What you need to do
Look for the line containing "(542, 874) none -> [380,405,405,413] Ihre" in the entries below, then print that line and all that follow it exactly.

** Opening Raw data block **

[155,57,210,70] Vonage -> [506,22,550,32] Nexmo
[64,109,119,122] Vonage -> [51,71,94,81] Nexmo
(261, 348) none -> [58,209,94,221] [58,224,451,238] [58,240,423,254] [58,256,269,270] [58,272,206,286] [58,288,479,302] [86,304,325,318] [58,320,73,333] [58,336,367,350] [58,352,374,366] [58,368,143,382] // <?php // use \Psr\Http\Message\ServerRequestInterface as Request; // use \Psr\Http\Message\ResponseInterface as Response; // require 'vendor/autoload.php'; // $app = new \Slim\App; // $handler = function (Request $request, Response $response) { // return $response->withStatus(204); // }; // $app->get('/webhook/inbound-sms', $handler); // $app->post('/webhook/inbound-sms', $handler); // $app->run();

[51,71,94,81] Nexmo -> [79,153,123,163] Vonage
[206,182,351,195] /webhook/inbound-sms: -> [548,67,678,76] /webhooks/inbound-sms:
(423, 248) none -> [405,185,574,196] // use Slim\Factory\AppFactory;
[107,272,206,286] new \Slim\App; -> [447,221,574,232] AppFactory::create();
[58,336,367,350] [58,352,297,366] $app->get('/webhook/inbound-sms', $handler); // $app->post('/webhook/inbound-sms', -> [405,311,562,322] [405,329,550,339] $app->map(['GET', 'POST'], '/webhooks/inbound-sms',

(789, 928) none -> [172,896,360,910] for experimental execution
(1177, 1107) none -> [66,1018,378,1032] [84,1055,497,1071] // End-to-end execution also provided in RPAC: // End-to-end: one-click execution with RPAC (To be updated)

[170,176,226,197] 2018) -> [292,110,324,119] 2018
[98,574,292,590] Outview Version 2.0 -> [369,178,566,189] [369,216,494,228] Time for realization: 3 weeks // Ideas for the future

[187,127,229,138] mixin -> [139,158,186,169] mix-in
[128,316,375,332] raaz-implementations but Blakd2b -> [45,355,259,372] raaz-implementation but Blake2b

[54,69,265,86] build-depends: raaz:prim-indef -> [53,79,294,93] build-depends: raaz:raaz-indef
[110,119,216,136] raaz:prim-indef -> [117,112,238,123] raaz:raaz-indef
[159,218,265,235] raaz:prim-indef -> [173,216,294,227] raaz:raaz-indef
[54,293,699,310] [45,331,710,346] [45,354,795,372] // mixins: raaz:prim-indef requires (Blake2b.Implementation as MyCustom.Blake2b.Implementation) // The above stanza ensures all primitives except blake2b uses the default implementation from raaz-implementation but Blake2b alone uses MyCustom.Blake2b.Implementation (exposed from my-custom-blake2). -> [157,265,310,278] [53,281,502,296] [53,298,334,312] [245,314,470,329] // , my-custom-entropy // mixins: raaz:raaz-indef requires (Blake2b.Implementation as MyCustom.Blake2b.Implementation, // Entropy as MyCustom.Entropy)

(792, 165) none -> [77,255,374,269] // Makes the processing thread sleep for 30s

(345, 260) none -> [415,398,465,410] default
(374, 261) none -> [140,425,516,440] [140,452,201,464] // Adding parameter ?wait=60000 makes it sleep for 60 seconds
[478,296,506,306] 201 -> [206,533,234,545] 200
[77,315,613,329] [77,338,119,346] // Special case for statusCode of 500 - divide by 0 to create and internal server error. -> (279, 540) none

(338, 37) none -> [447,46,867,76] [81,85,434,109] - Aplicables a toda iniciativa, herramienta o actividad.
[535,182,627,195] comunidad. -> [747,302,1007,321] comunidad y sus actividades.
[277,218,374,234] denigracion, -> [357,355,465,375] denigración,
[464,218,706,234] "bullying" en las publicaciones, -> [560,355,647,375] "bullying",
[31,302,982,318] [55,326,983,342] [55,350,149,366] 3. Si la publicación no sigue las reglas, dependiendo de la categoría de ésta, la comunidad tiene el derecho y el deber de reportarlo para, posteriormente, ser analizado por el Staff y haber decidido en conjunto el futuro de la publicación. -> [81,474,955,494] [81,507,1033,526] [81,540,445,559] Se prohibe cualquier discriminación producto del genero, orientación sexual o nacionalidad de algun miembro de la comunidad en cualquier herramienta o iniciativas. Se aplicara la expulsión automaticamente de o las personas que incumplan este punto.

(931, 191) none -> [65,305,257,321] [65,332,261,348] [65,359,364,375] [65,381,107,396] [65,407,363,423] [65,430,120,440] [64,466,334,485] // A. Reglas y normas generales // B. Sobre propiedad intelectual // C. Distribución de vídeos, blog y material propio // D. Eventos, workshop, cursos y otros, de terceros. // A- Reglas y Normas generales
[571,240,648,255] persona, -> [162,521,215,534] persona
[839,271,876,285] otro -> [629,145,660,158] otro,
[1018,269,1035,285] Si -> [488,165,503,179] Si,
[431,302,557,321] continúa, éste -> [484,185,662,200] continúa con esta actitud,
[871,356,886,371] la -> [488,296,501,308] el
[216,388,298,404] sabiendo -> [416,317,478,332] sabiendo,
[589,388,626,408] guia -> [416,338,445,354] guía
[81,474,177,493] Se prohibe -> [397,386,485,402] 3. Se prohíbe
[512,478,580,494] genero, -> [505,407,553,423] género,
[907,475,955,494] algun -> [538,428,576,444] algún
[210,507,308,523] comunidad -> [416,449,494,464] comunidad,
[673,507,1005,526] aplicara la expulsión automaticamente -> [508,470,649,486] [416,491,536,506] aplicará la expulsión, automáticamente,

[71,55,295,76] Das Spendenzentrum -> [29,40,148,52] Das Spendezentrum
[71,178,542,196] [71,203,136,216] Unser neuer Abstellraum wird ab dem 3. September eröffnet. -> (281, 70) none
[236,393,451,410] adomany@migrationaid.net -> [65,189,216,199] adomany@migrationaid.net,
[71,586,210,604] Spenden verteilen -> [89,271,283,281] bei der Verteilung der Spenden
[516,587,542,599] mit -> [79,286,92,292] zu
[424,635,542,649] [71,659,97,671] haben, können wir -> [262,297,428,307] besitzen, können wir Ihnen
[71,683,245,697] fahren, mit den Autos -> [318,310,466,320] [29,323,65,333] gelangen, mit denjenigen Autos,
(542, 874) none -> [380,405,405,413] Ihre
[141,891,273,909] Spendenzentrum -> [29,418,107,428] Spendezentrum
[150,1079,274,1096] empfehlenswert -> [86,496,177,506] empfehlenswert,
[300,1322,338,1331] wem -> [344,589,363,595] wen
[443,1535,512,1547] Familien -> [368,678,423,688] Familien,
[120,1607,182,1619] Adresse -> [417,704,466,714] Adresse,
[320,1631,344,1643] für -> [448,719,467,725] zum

** Closing Raw data block **

Your solution
(542, 874) none -> [380,405,405,413] Ihre
[141,891,273,909] Spendenzentrum -> [29,418,107,428] Spendezentrum
[150,1079,274,1096] empfehlenswert -> [86,496,177,506] empfehlenswert,
[300,1322,338,1331] wem -> [344,589,363,595] wen
[443,1535,512,1547] Familien -> [368,678,423,688] Familien,
[120,1607,182,1619] Adresse -> [417,704,466,714] Adresse,
[320,1631,344,1643] für -> [448,719,467,725] zum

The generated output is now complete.